Later I risked the short trip to the north shore, but the orcas never came and the seals sunned themselves unmolested. When I got back Florio was still sitting inside at the same table, his ear tuned to the transistor voice of the world. There was no news from the atmosphere.
I
n the morning I lay on the floor listening to the roof, which struck a lower tone than the day before. The shed was decorated with old
shears and handmade knives hanging from the wall, their rusty points dangling down in the general direction of my sleeping bag. The tools were waiting for October, for the 40,000 sheep to finish converting grass into wool and then to line up in the chutes and paddocks and march in steady panic under these sharpened edges.
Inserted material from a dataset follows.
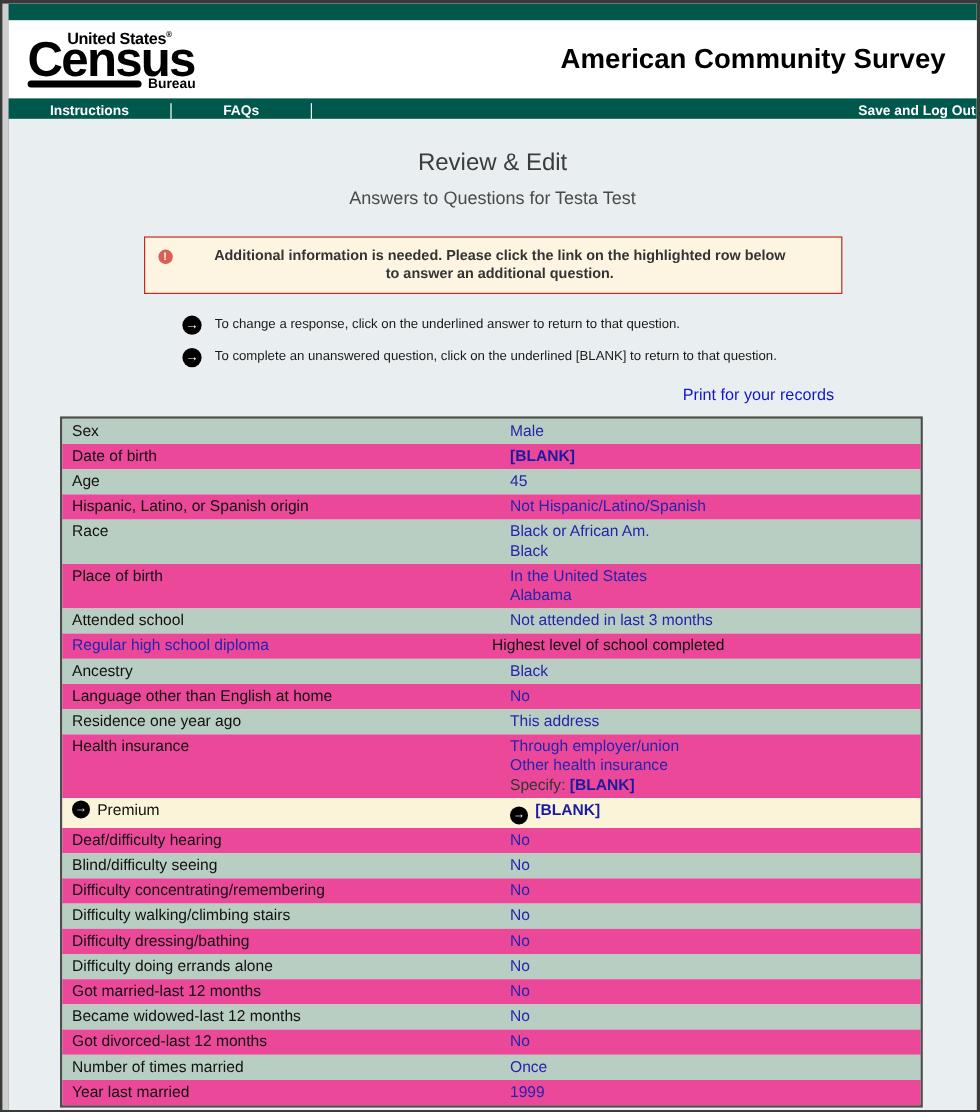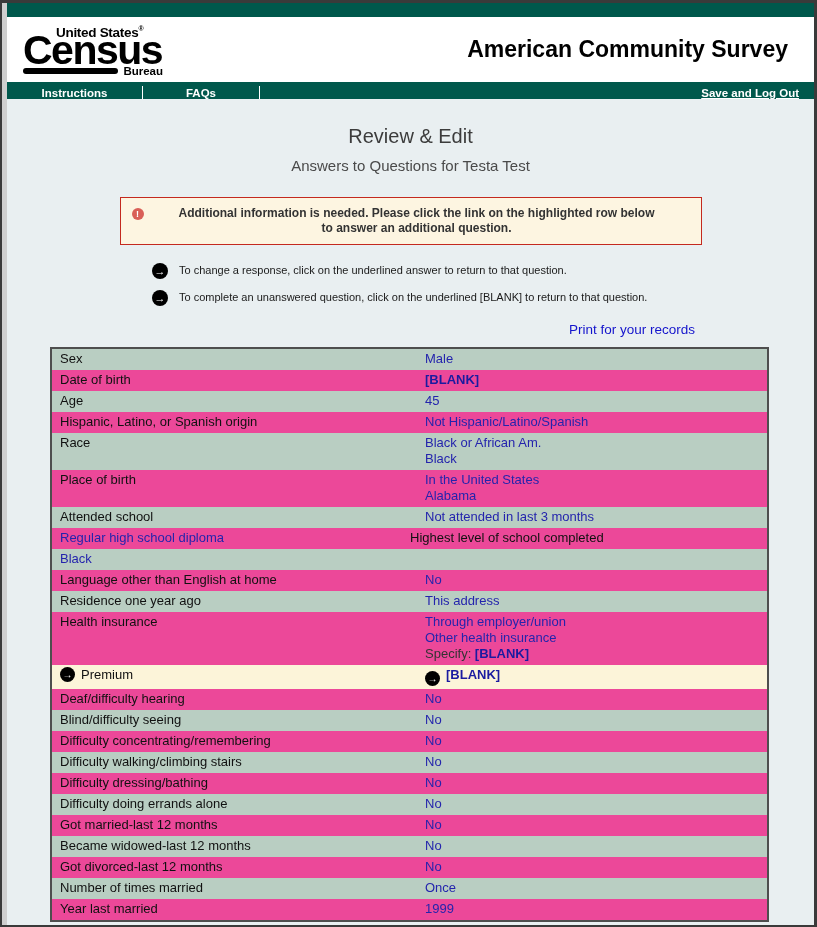"Save and Log Out" .nav-right { padding-right: 15px -> 1px; text-decoration: underline -> none }
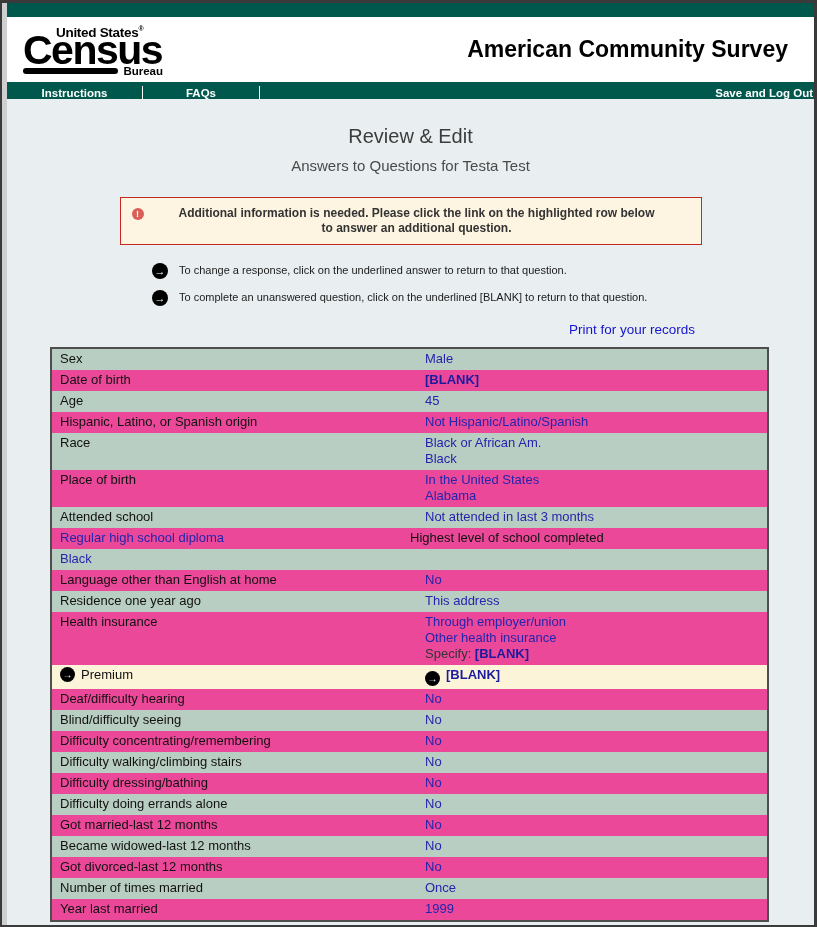"Ancestry" div.tcell { html: none -> <div> <span>Ancestry</span> </div> }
Little David came to the door carrying the same message from his father that I had heard in the tin roof: the wind was down in the twenties. David stood just inside the doorway of the cook shed, silent but clearly crestfallen by my decision to abandon him to the sheep and cats and chickens and orcas. He watched with wide eyes as I handled each of my possessions in turn, brushing stray down from my sleeping bag and stuffing it away, nestling my tiny cook stove in a saddlebag, dropping my flashlight into the zippered tank bag that would fit on the bike between my knees, one piece of kit after another. You could carry a lot if you packed carefully.